I remember being seventeen, thinking I was head over heels in love, asking my date at the senior prom—tight-end hot-Rod McQueen—Katie didn’t really see you kissing Brandi in the hall outside the bathroom, did she, Rod? And when he said, No, I believed him—despite the smudge of lipstick on his chin that was too red to be mine and the way Brandi kept looking at us over her date’s shoulder. Two weeks into summer, no one was surprised when he was her boyfriend, not mine.

I stare into Darroc’s face and I see something in his eyes that elates me. He’s not kidding about making me his queen. He does want me. I don’t know why, perhaps because he imprinted on Alina and I’m the closest thing that remains. Perhaps because he and my sister discovered who they were together, and what they were capable of, and conjoined self-discovery is a powerful bond. Perhaps because of my strange dark glassy lake or whatever it is that makes the Sinsar Dubh like to play with me.

Perhaps it’s because part of him is human, and he hungers for the same illusions the rest of us do.

Barrons was a purist. I get him now. Words are so dangerous.

I say, “Things change. I adapt. I cut away what is unnecessary as my circumstances change.” I reach up and caress his face, brush my index finger to his perfect lips, trace his scar. “And often I find my circumstances have not worsened, as I initially thought, but improved. I don’t know why I refused you so many times. I understand why my sister wanted you.” I say it all so simply that it rings of truth. Even I am startled by how sincere I sound. “I think you should be king, Darroc, and if you want me, I would be honored to be your queen.”

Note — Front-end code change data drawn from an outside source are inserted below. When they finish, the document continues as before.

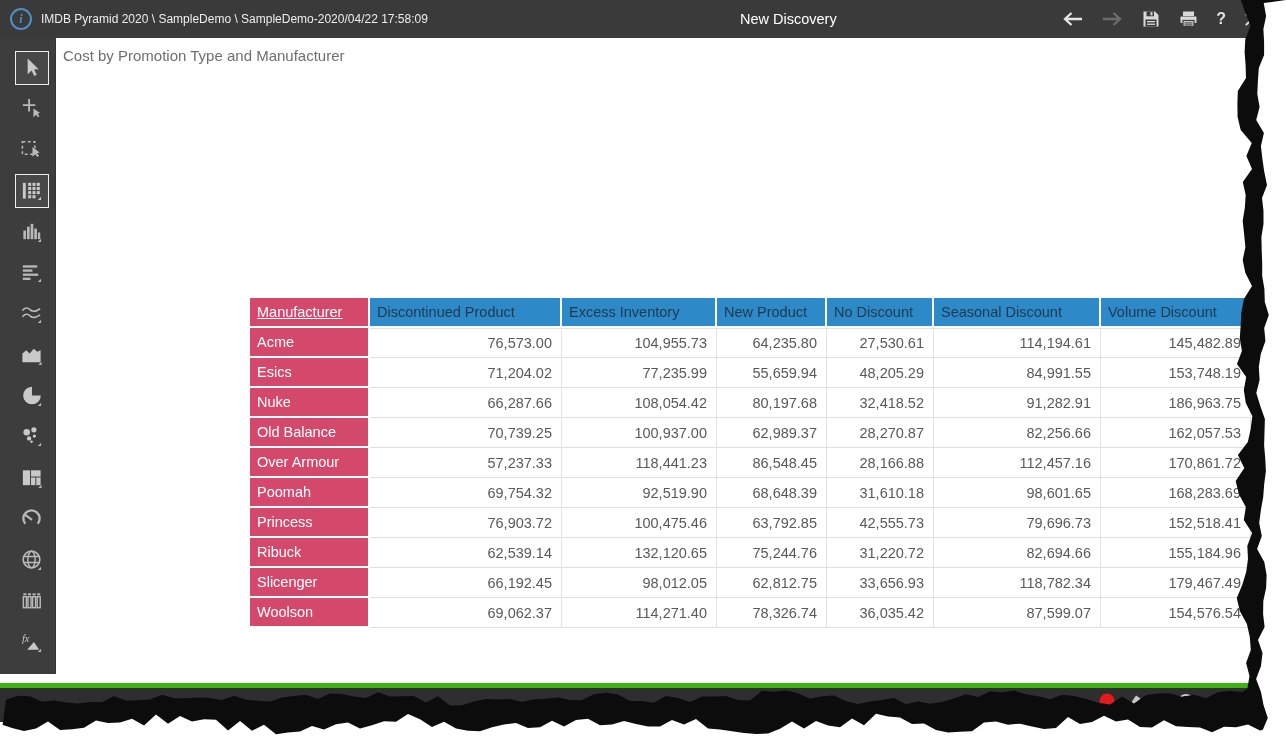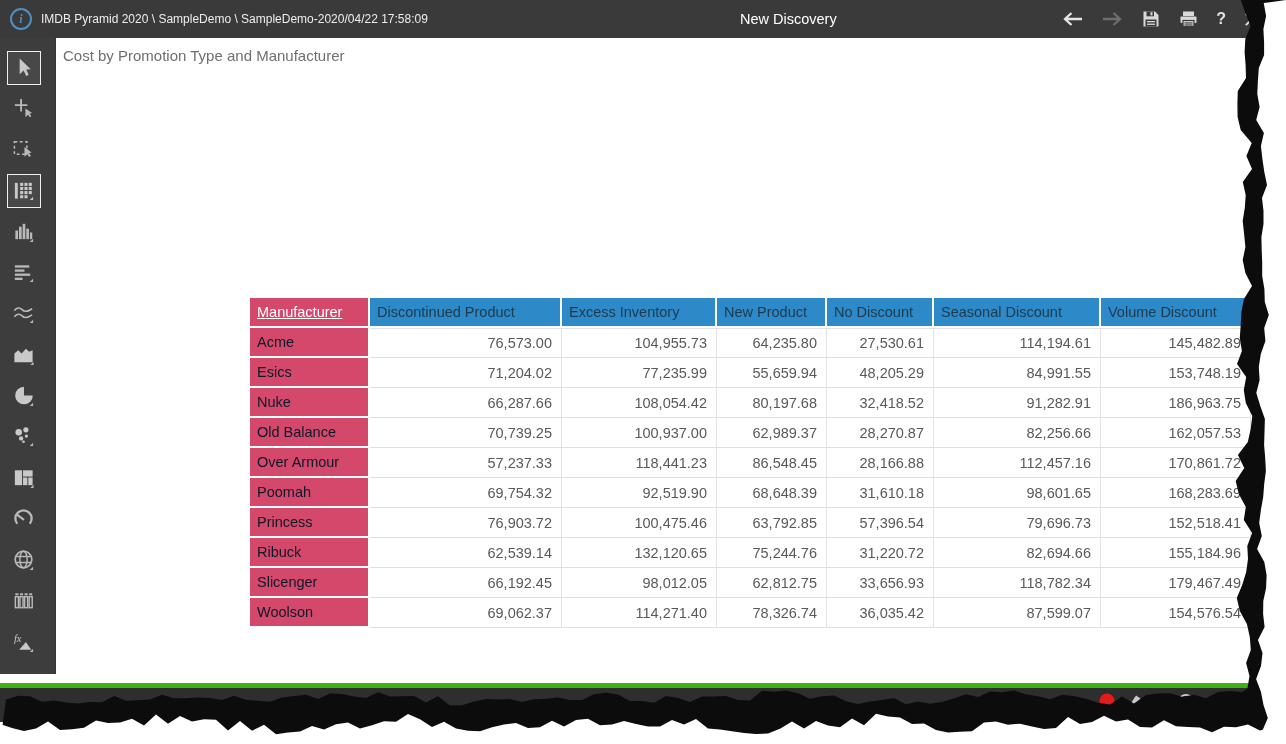"Acme" th.rh { color: #0f172a -> #ffffff }
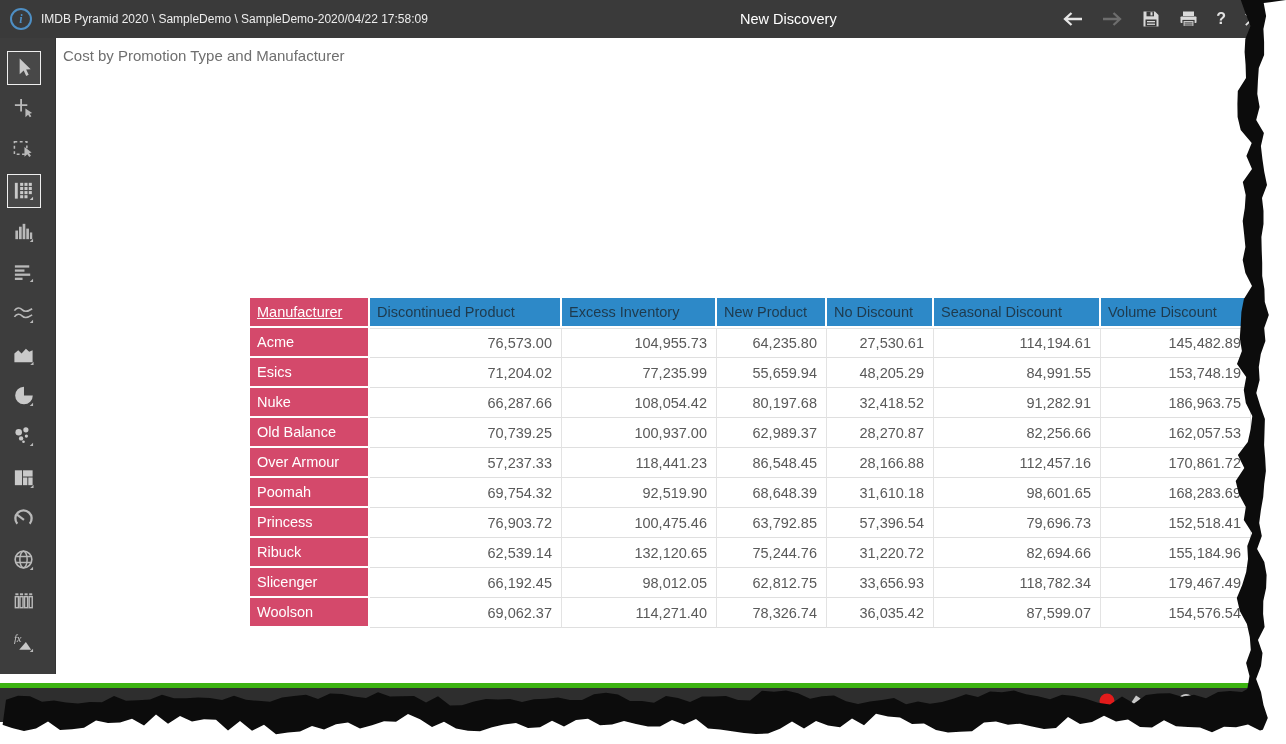"57,396.54" td { text: 57,396.54 -> 42,555.73 }
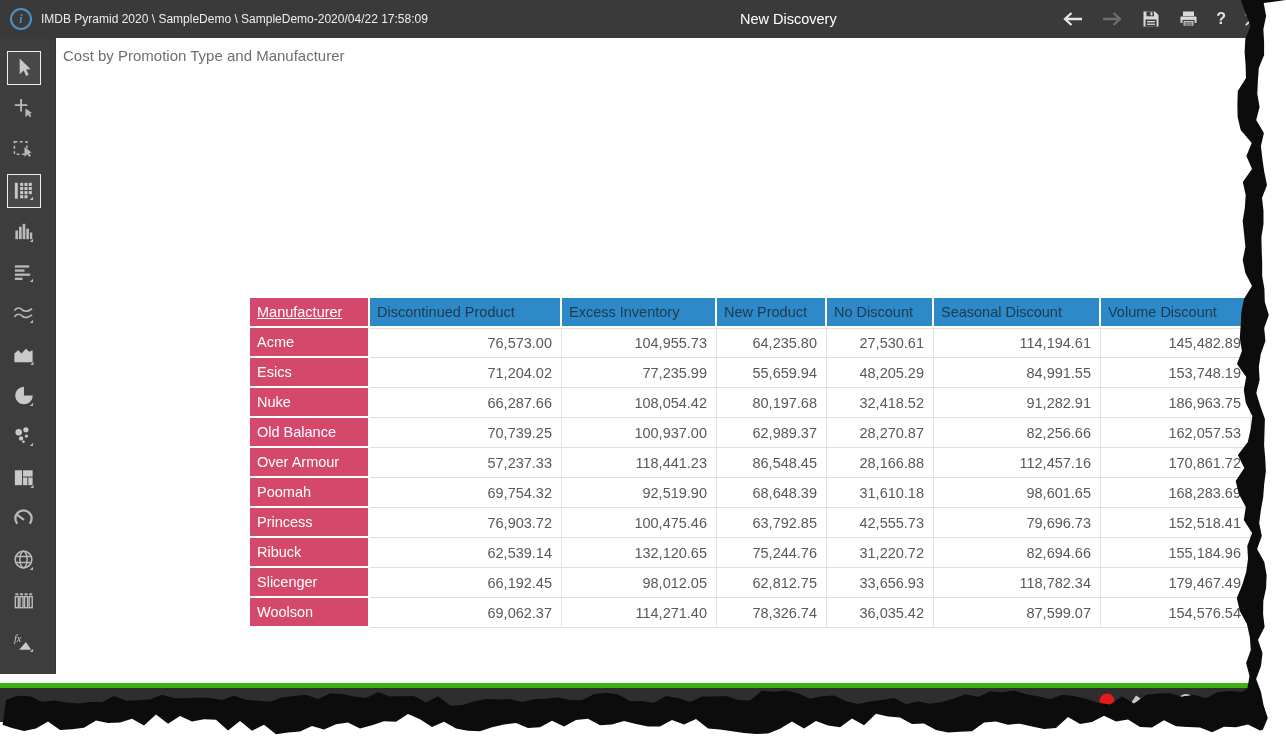"fx" .tool { justify-content: flex-start -> flex-end }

He sucks in a sharp breath, his copper eyes glittering. He cups my head and buries his hands in my hair, playing the silky curls through his fingers. “Prove that you mean those words, MacKayla, and I will deny you nothing. Ever.”

He angles my head and lowers his mouth to mine.

I close my eyes. I open my lips.

That’s when it kills him.

13

I’ve had a few paradigm shifts since the day my plane landed in Ireland and I began hunting Alina’s killer—big ones, or so I thought—but this one takes the cake.

There I stand, eyes closed, lips parted, waiting for the kiss of my sister’s lover, when suddenly something wet and warm slaps my face, drips from my chin, drenches my neck, and runs into my bra. More splatters my coat.

When I open my eyes, I scream.

Darroc is no longer about to kiss me, because his head is gone—just gone—and you’re never ready for that, no matter how cold and hard and dead you think you are inside. Being sprayed by the blood of a headless corpse—especially someone you know, whether you like him or not—gets you on a visceral level. Doubly so when you were about to kiss that person.

But even more upsetting is that I don’t know how to merge with the Book.

All I can think is: His head is gone and I don’t know how to merge with the Book. He eats Unseelie. Can I put his head back on? If I do, can he talk? Maybe I can patch him up and torture it out of him.